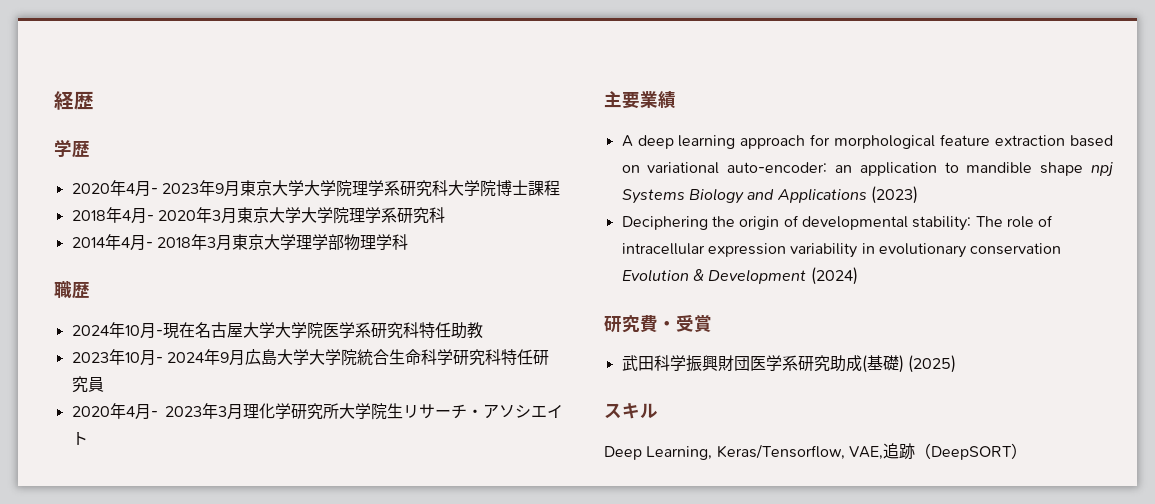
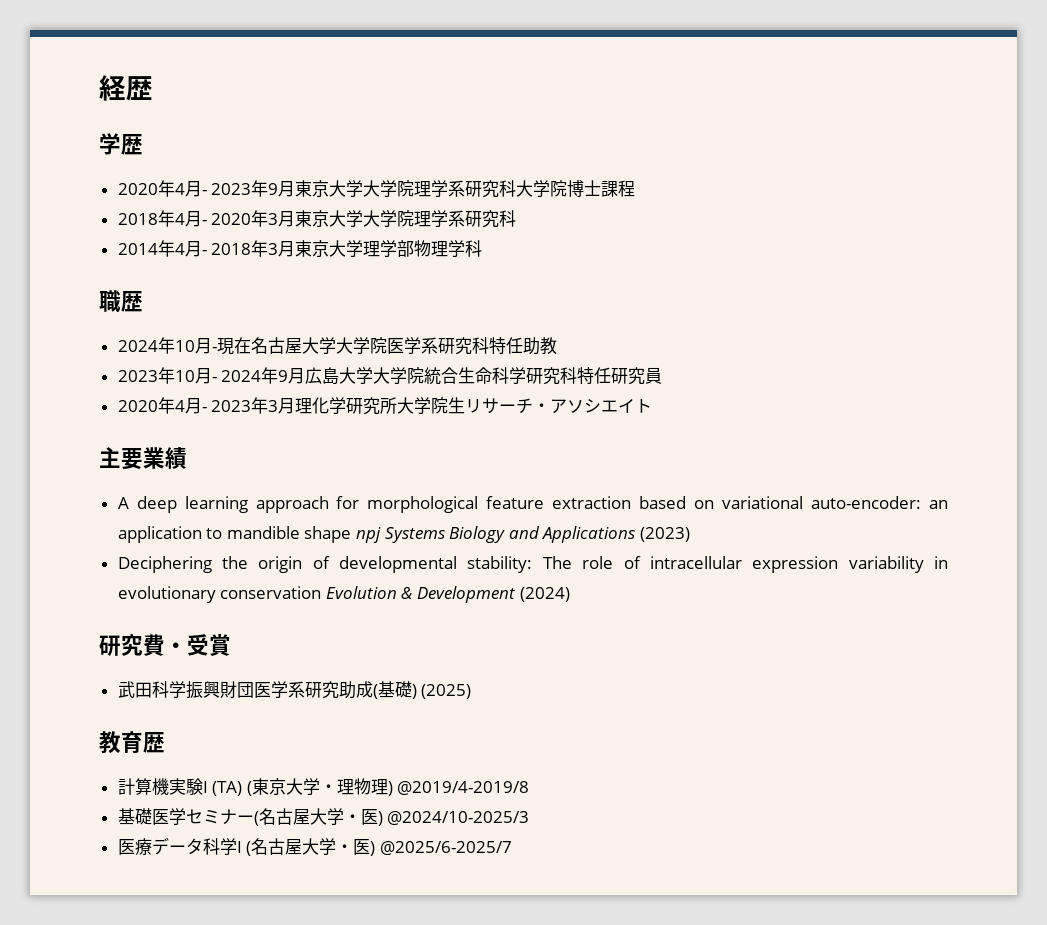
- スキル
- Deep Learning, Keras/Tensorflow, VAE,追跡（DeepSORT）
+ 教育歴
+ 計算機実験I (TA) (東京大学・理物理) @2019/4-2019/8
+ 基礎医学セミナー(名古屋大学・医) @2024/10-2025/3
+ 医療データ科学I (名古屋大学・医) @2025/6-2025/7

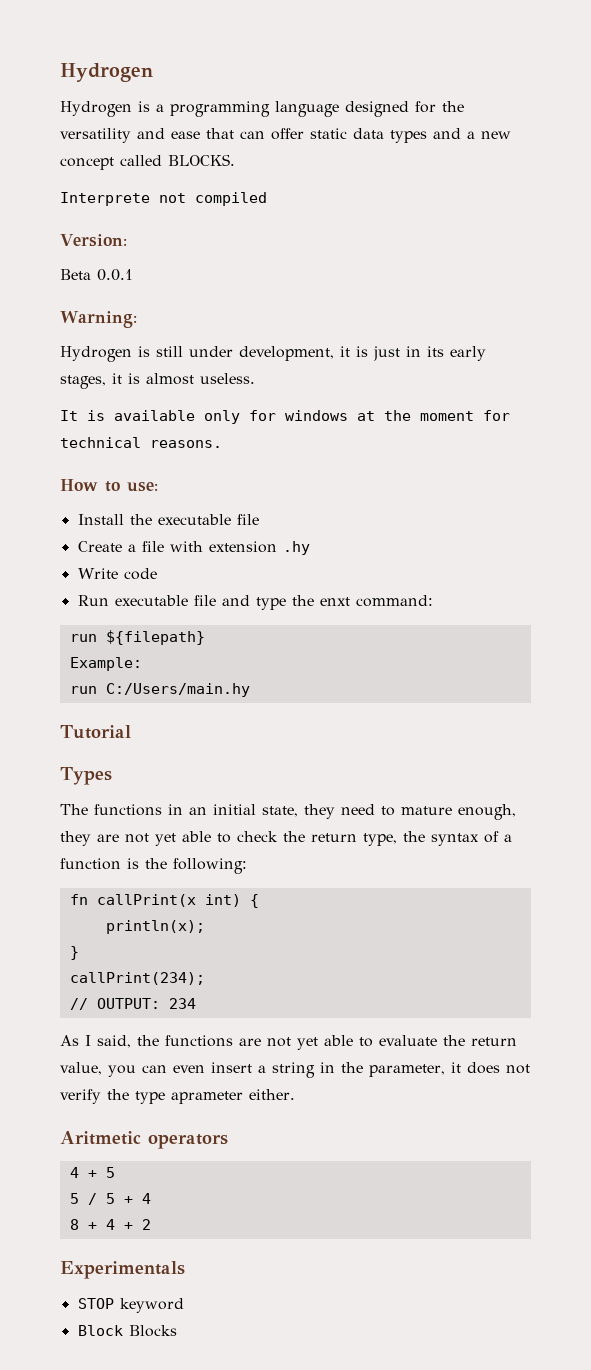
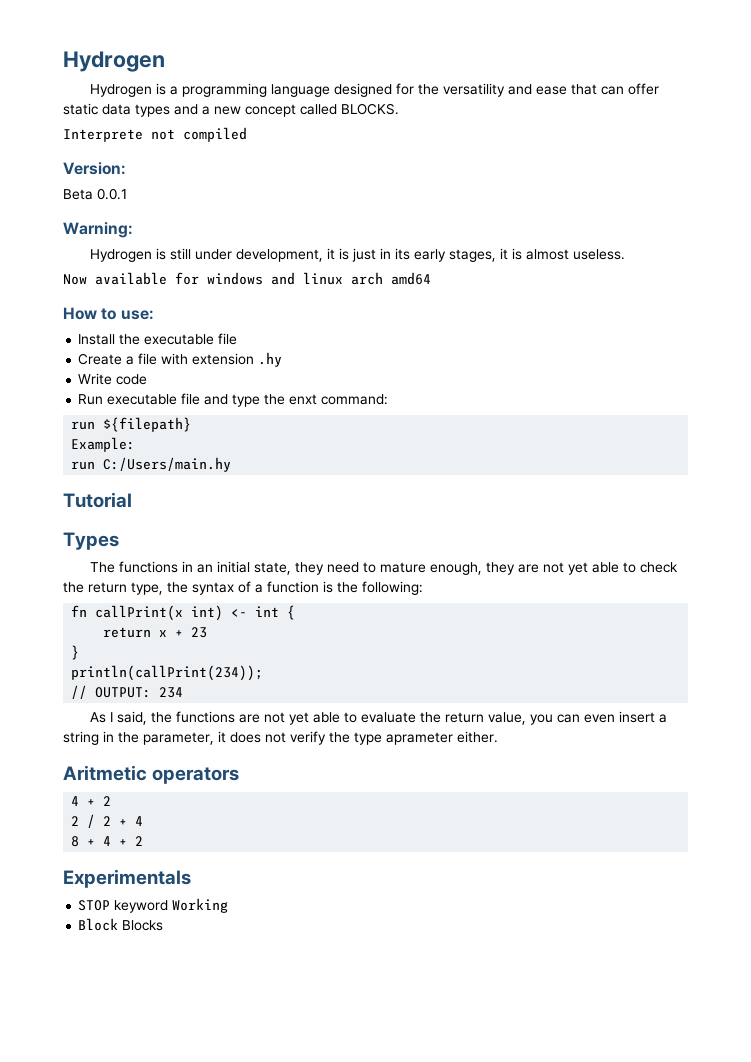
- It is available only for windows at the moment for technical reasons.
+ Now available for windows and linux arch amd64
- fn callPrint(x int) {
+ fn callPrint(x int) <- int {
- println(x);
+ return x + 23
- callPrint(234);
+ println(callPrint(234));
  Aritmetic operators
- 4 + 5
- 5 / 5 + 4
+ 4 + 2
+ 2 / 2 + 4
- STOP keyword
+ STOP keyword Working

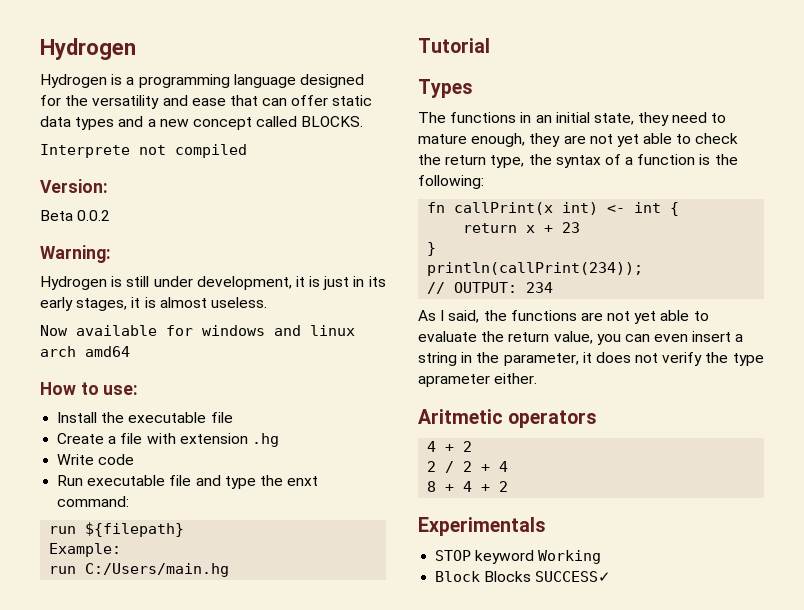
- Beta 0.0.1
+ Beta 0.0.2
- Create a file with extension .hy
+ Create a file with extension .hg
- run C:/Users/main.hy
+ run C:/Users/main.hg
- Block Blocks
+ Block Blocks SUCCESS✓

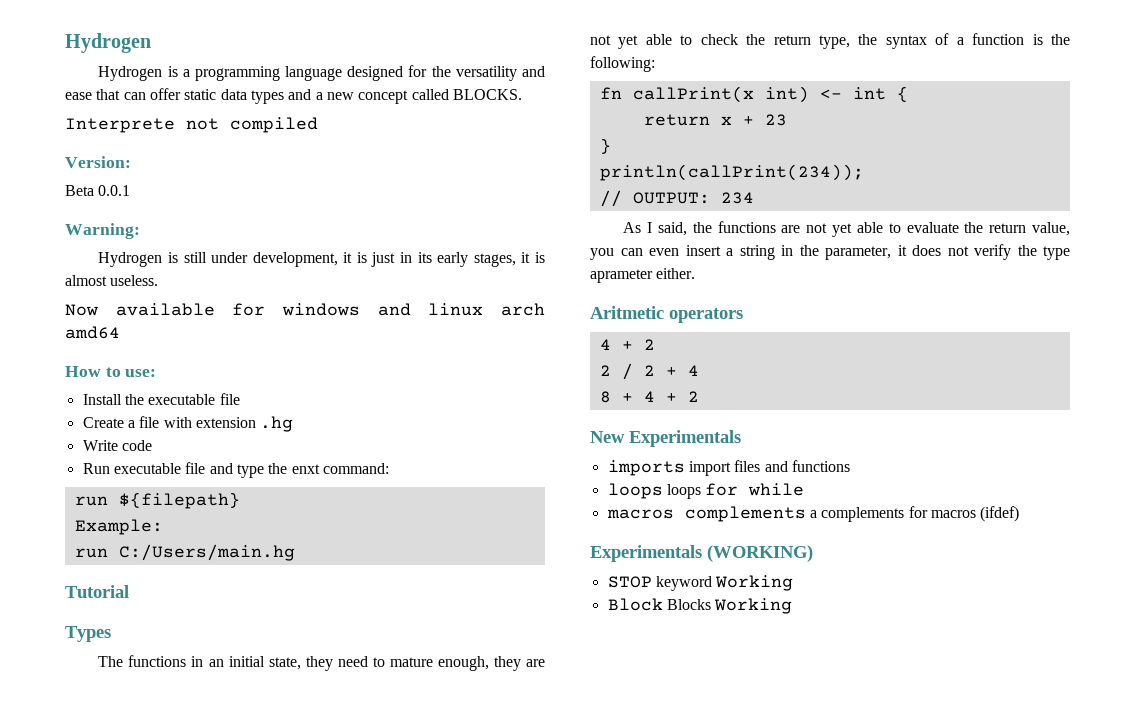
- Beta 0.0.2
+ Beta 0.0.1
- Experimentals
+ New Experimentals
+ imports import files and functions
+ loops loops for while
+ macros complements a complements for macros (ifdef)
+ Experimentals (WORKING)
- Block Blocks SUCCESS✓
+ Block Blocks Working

* What is expected
Would you repeat exactly, and only, the lines from the start of the records above through the line containing "- Create a file with extension .hy", with the pictures omitted?

* Solution for this problem
- スキル
- Deep Learning, Keras/Tensorflow, VAE,追跡（DeepSORT）
+ 教育歴
+ 計算機実験I (TA) (東京大学・理物理) @2019/4-2019/8
+ 基礎医学セミナー(名古屋大学・医) @2024/10-2025/3
+ 医療データ科学I (名古屋大学・医) @2025/6-2025/7

- It is available only for windows at the moment for technical reasons.
+ Now available for windows and linux arch amd64
- fn callPrint(x int) {
+ fn callPrint(x int) <- int {
- println(x);
+ return x + 23
- callPrint(234);
+ println(callPrint(234));
  Aritmetic operators
- 4 + 5
- 5 / 5 + 4
+ 4 + 2
+ 2 / 2 + 4
- STOP keyword
+ STOP keyword Working

- Beta 0.0.1
+ Beta 0.0.2
- Create a file with extension .hy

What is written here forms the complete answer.